◆ **Exercise**
Repeat the data verbatim, images excluded.

◆ **Data**

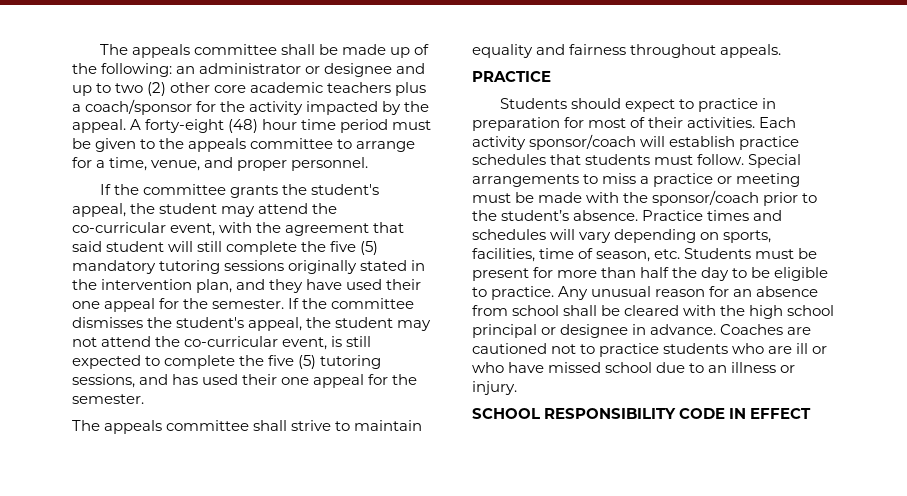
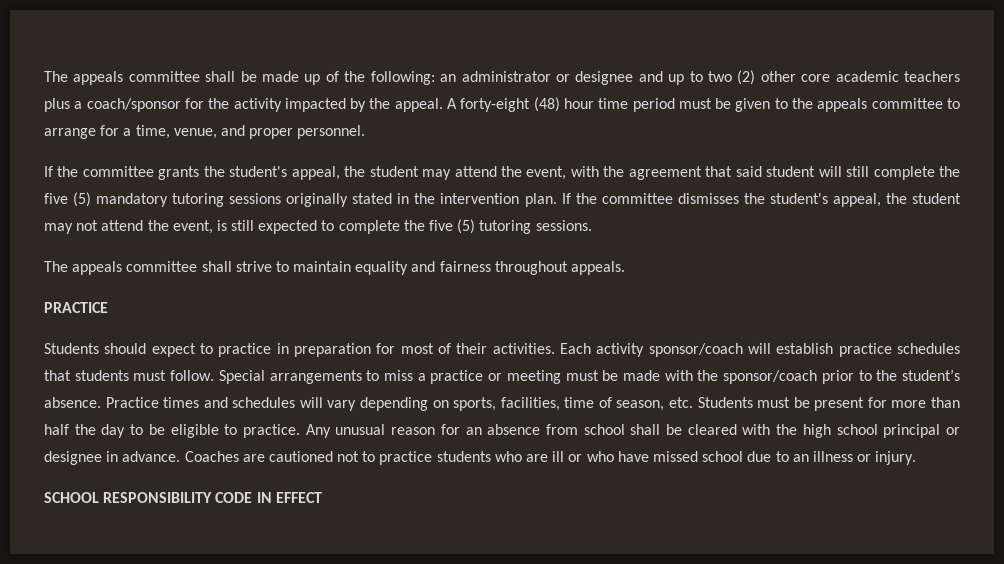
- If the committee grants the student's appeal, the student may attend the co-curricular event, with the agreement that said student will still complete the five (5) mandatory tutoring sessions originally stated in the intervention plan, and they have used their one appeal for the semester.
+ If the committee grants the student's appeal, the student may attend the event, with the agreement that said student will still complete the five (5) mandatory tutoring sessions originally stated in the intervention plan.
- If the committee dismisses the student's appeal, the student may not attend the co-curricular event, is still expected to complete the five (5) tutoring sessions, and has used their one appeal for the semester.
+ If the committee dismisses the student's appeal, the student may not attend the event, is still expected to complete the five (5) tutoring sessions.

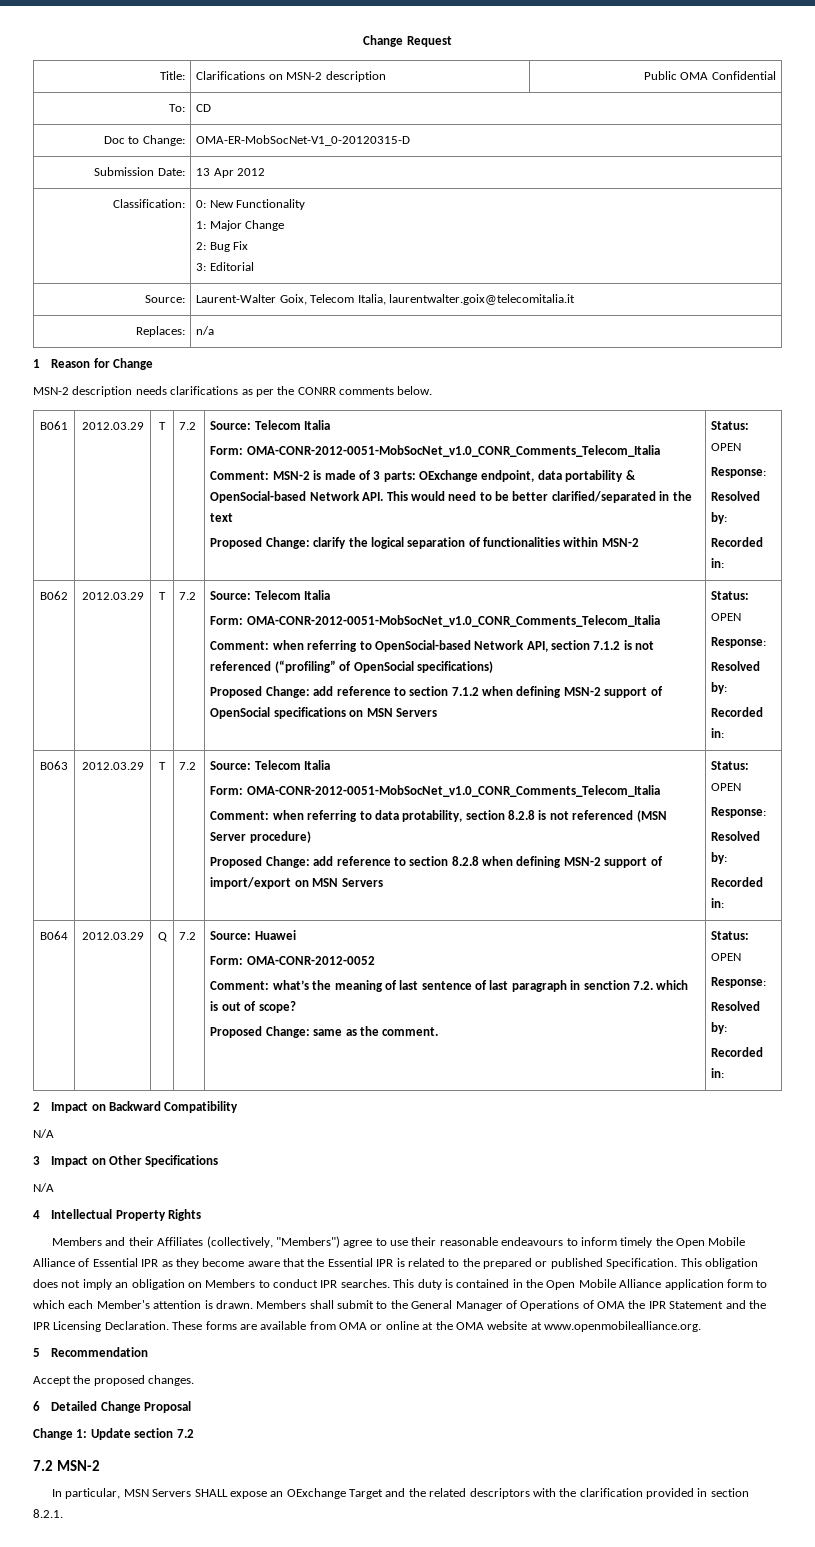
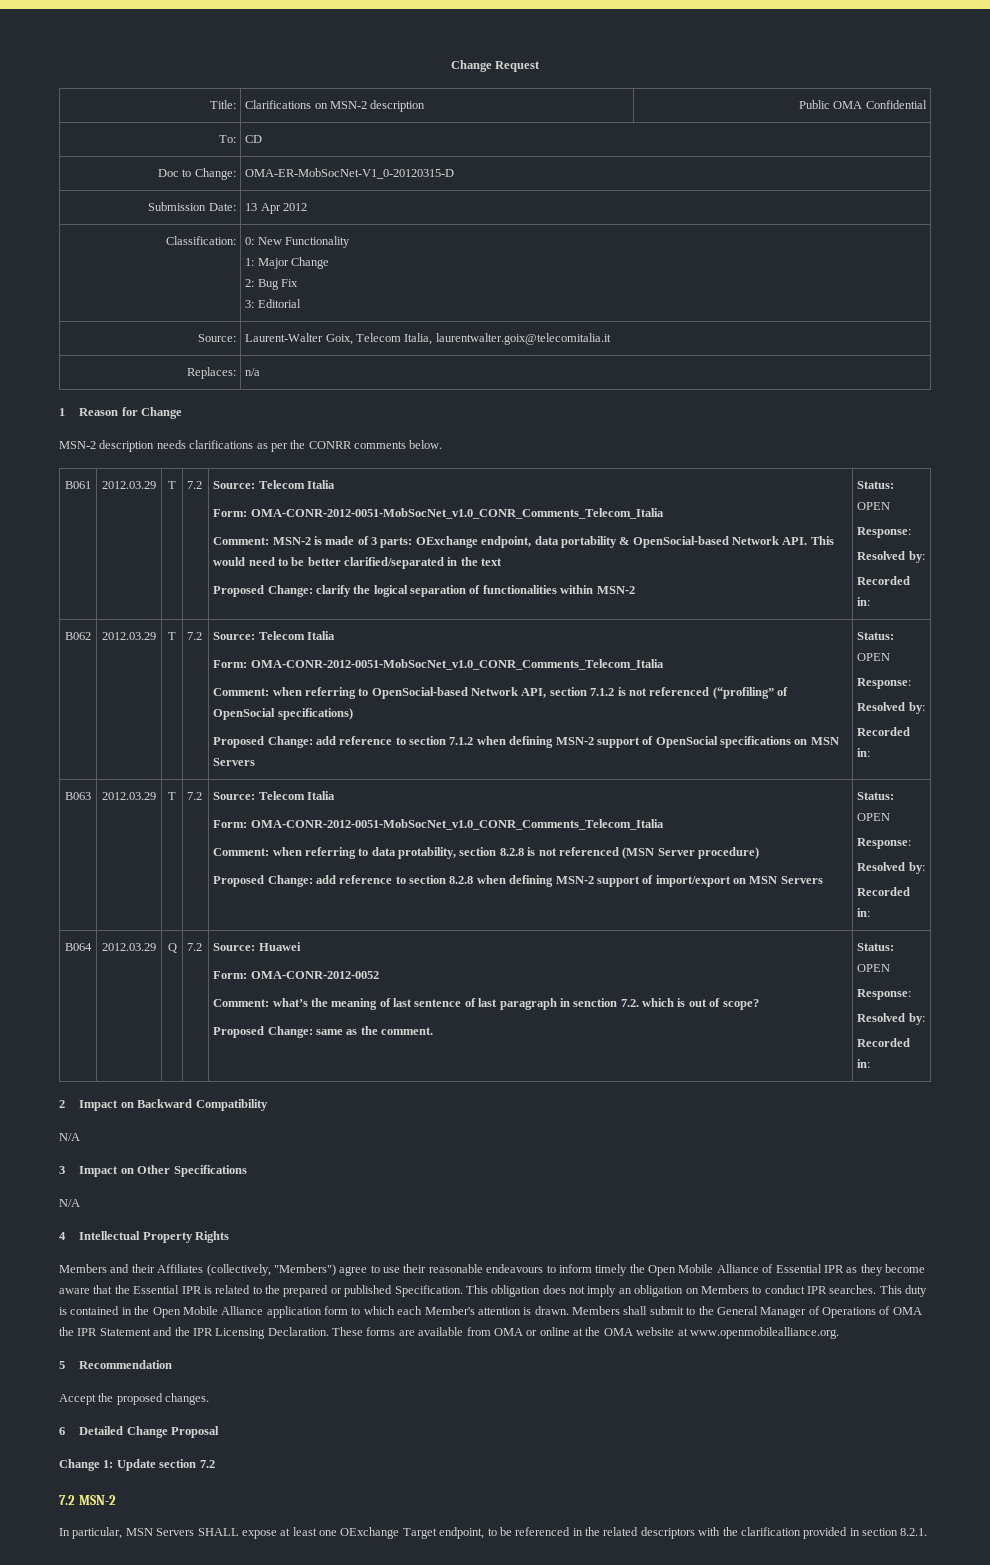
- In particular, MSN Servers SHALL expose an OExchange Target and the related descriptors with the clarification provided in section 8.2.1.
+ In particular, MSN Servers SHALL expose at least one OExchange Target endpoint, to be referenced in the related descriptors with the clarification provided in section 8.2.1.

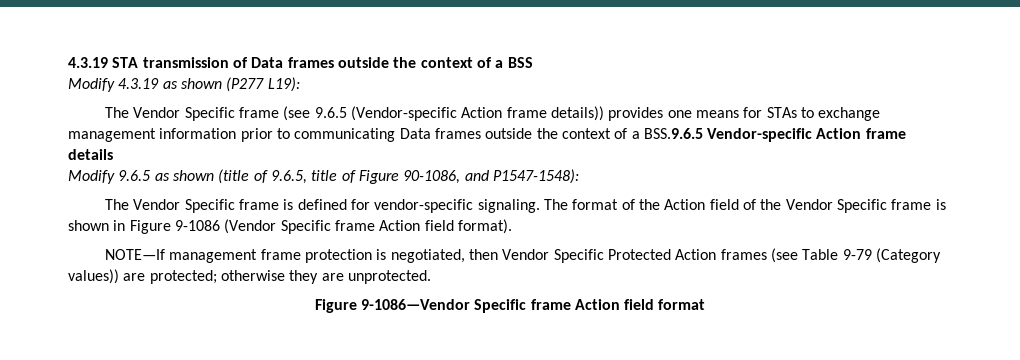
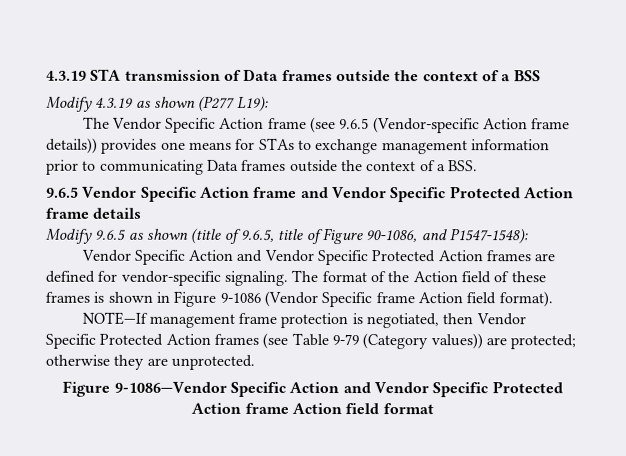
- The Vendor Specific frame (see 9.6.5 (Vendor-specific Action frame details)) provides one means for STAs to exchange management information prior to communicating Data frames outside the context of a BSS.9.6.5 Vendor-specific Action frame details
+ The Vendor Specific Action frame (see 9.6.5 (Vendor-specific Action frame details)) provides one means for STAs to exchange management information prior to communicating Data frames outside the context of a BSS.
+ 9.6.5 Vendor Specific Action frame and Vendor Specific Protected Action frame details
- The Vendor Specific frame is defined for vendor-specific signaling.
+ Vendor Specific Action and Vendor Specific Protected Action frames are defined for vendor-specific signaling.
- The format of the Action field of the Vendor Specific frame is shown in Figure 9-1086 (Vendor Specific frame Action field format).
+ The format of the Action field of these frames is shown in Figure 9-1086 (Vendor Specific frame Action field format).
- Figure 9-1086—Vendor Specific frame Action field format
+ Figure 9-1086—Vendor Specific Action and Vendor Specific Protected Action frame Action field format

◆ **Answer section**
- If the committee grants the student's appeal, the student may attend the co-curricular event, with the agreement that said student will still complete the five (5) mandatory tutoring sessions originally stated in the intervention plan, and they have used their one appeal for the semester.
+ If the committee grants the student's appeal, the student may attend the event, with the agreement that said student will still complete the five (5) mandatory tutoring sessions originally stated in the intervention plan.
- If the committee dismisses the student's appeal, the student may not attend the co-curricular event, is still expected to complete the five (5) tutoring sessions, and has used their one appeal for the semester.
+ If the committee dismisses the student's appeal, the student may not attend the event, is still expected to complete the five (5) tutoring sessions.

- In particular, MSN Servers SHALL expose an OExchange Target and the related descriptors with the clarification provided in section 8.2.1.
+ In particular, MSN Servers SHALL expose at least one OExchange Target endpoint, to be referenced in the related descriptors with the clarification provided in section 8.2.1.

- The Vendor Specific frame (see 9.6.5 (Vendor-specific Action frame details)) provides one means for STAs to exchange management information prior to communicating Data frames outside the context of a BSS.9.6.5 Vendor-specific Action frame details
+ The Vendor Specific Action frame (see 9.6.5 (Vendor-specific Action frame details)) provides one means for STAs to exchange management information prior to communicating Data frames outside the context of a BSS.
+ 9.6.5 Vendor Specific Action frame and Vendor Specific Protected Action frame details
- The Vendor Specific frame is defined for vendor-specific signaling.
+ Vendor Specific Action and Vendor Specific Protected Action frames are defined for vendor-specific signaling.
- The format of the Action field of the Vendor Specific frame is shown in Figure 9-1086 (Vendor Specific frame Action field format).
+ The format of the Action field of these frames is shown in Figure 9-1086 (Vendor Specific frame Action field format).
- Figure 9-1086—Vendor Specific frame Action field format
+ Figure 9-1086—Vendor Specific Action and Vendor Specific Protected Action frame Action field format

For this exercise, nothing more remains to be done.